The agent became suspicious Aug. 7 when a box containing the thermal coffee carafes was discovered during a baggage search. An X-ray revealed suspicious masses within the carafes.
"This is a pretty sophisticated concealment method. I would say this is the first for us," Candace Lyle, chief of operations for Canada Border Services Agency at the airport, said Monday.
"This was unique. Kudos to the officer that found them because the seven carafes were in boxes concealed in luggage."
Anyone opening the carafes would have found nothing. The bottoms were removed, the drugs inserted and the bottoms then rewelded to the carafe.
"The boxes themselves had a plastic wrapping around them and were all heat sealed," said RCMP Const. Scott Burge.
"When you took the carafe out, it had the bubble pop wrapping and it looked great. The carafe was even in a bag and had the little adhesive tape around it. It looked factory."
A husband and wife were returning to Calgary from Iran via Frankfurt.
Bijan Mohammedi, 41, and his 32-year-old wife Zahra Beigi have been charged with importation and possession for the purpose of trafficking under the Controlled Drugs and Substances Act.
"I think in the widespread market for illicit drugs, it's rare," said Burge.

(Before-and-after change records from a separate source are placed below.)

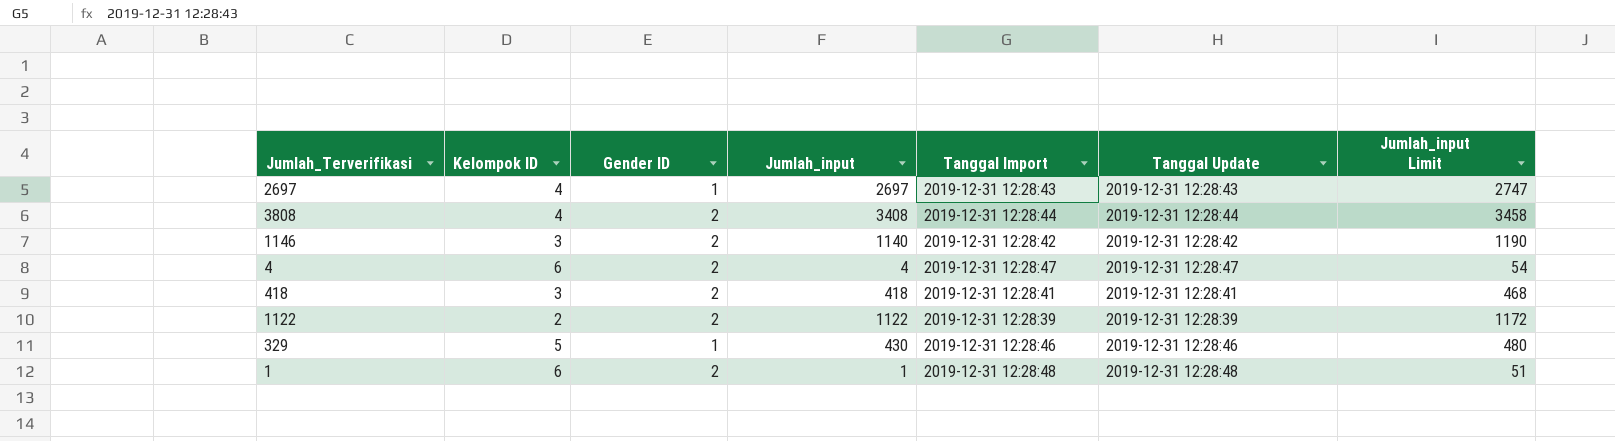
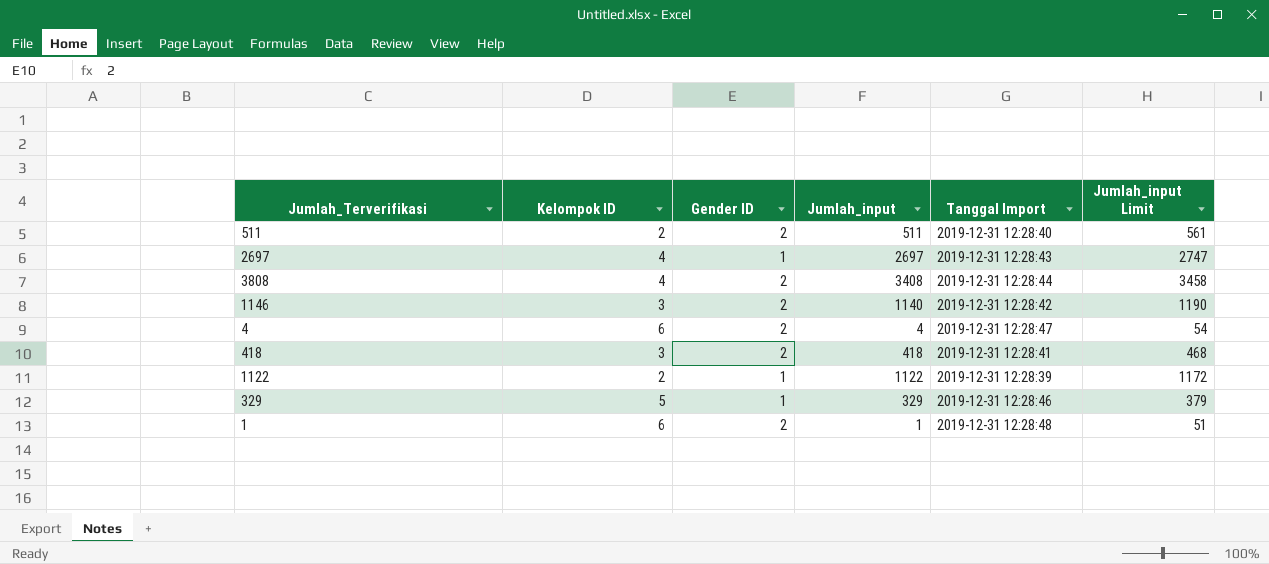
column Tanggal Update | position: 6 -> none
row 511: none -> 2 | 2 | 511 | 2019-12-31 12:28:40 | 561
1122 | Gender ID: 2 -> 1
329 | Jumlah_input: 430 -> 329
329 | Jumlah_input Limit: 480 -> 379

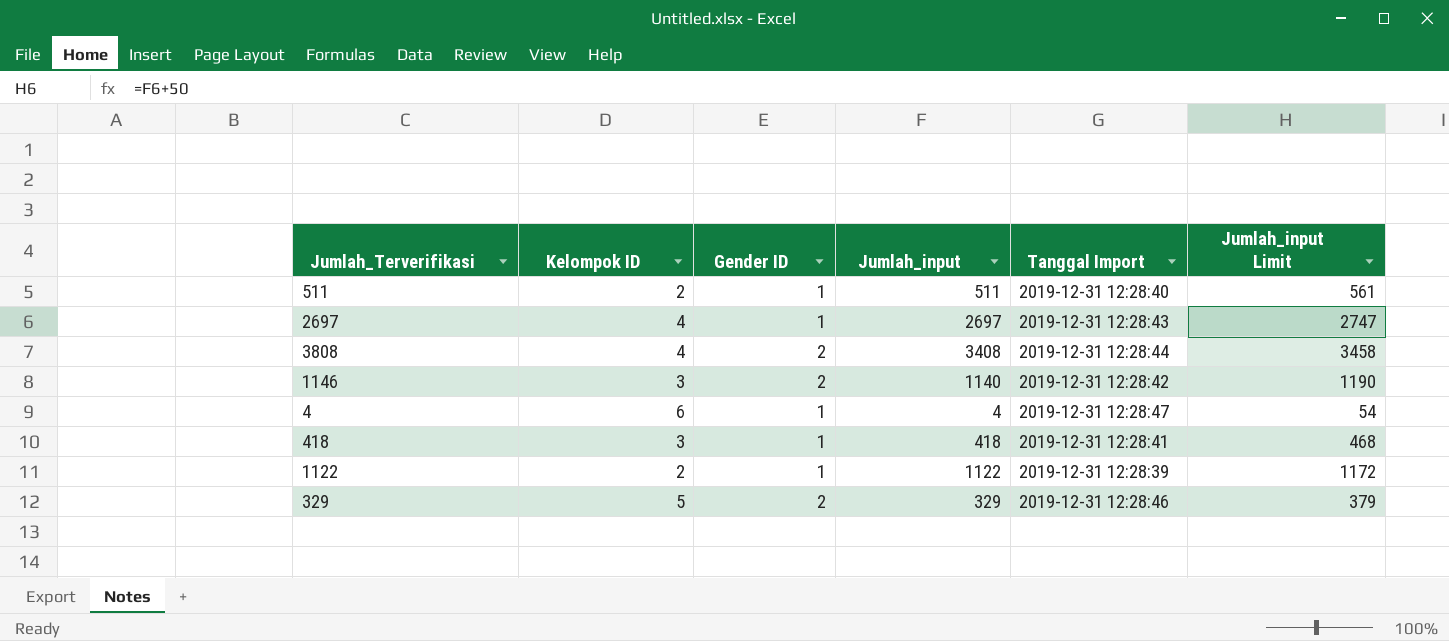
row 1: 6 | 2 | 1 | 2019-12-31 12:28:48 | 51 -> none
511 | Gender ID: 2 -> 1
4 | Gender ID: 2 -> 1
418 | Gender ID: 2 -> 1
329 | Gender ID: 1 -> 2

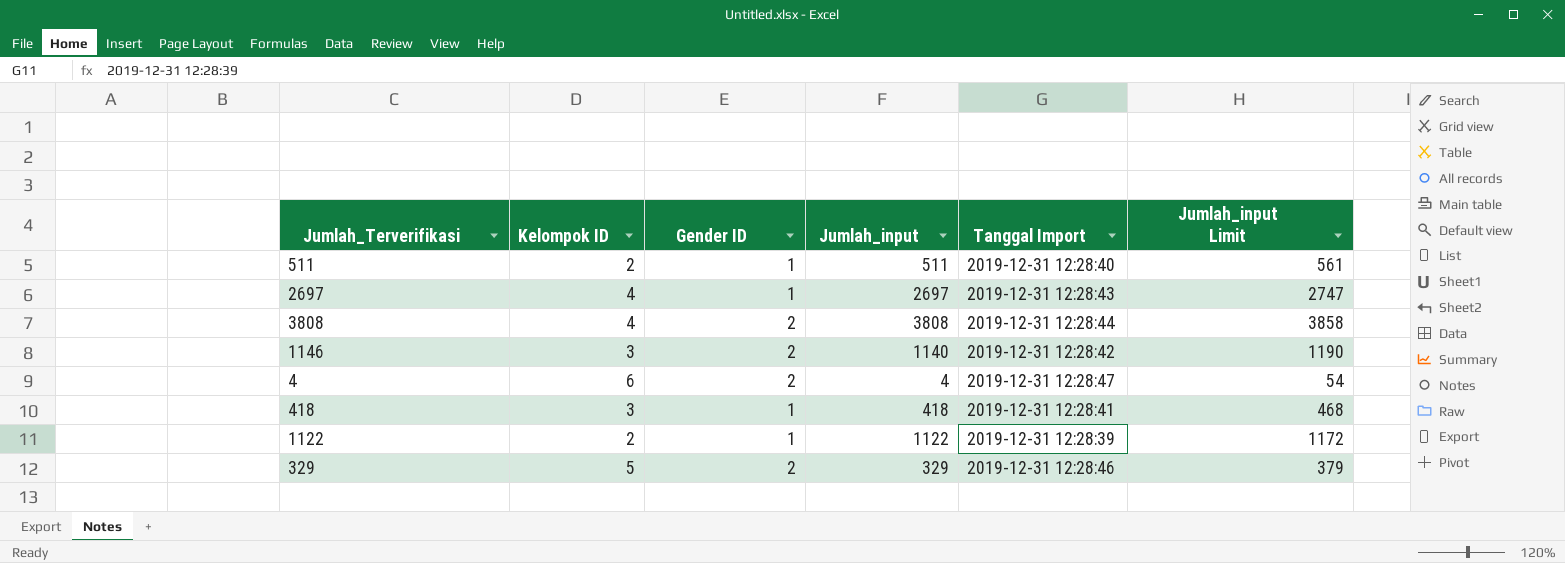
3808 | Jumlah_input: 3408 -> 3808
3808 | Jumlah_input Limit: 3458 -> 3858
4 | Gender ID: 1 -> 2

"There's a unique market — a unique demographic for this opium. It's not as prevalent as cocaine and crack and that sort of thing. It's definitely not in the same category."
Black tar opium isn't much different than regular opium except for its appearance, which resembles pieces of black tar. It gives off a scent similar to incense.
The opium is sold in straws weighing 3.5 grams, so five kilograms is "pretty significant," said Burge.
It's not known where the drug was headed and the case is still under investigation.
Mohammedi and Beigi are scheduled to appear in Calgary court Oct. 16.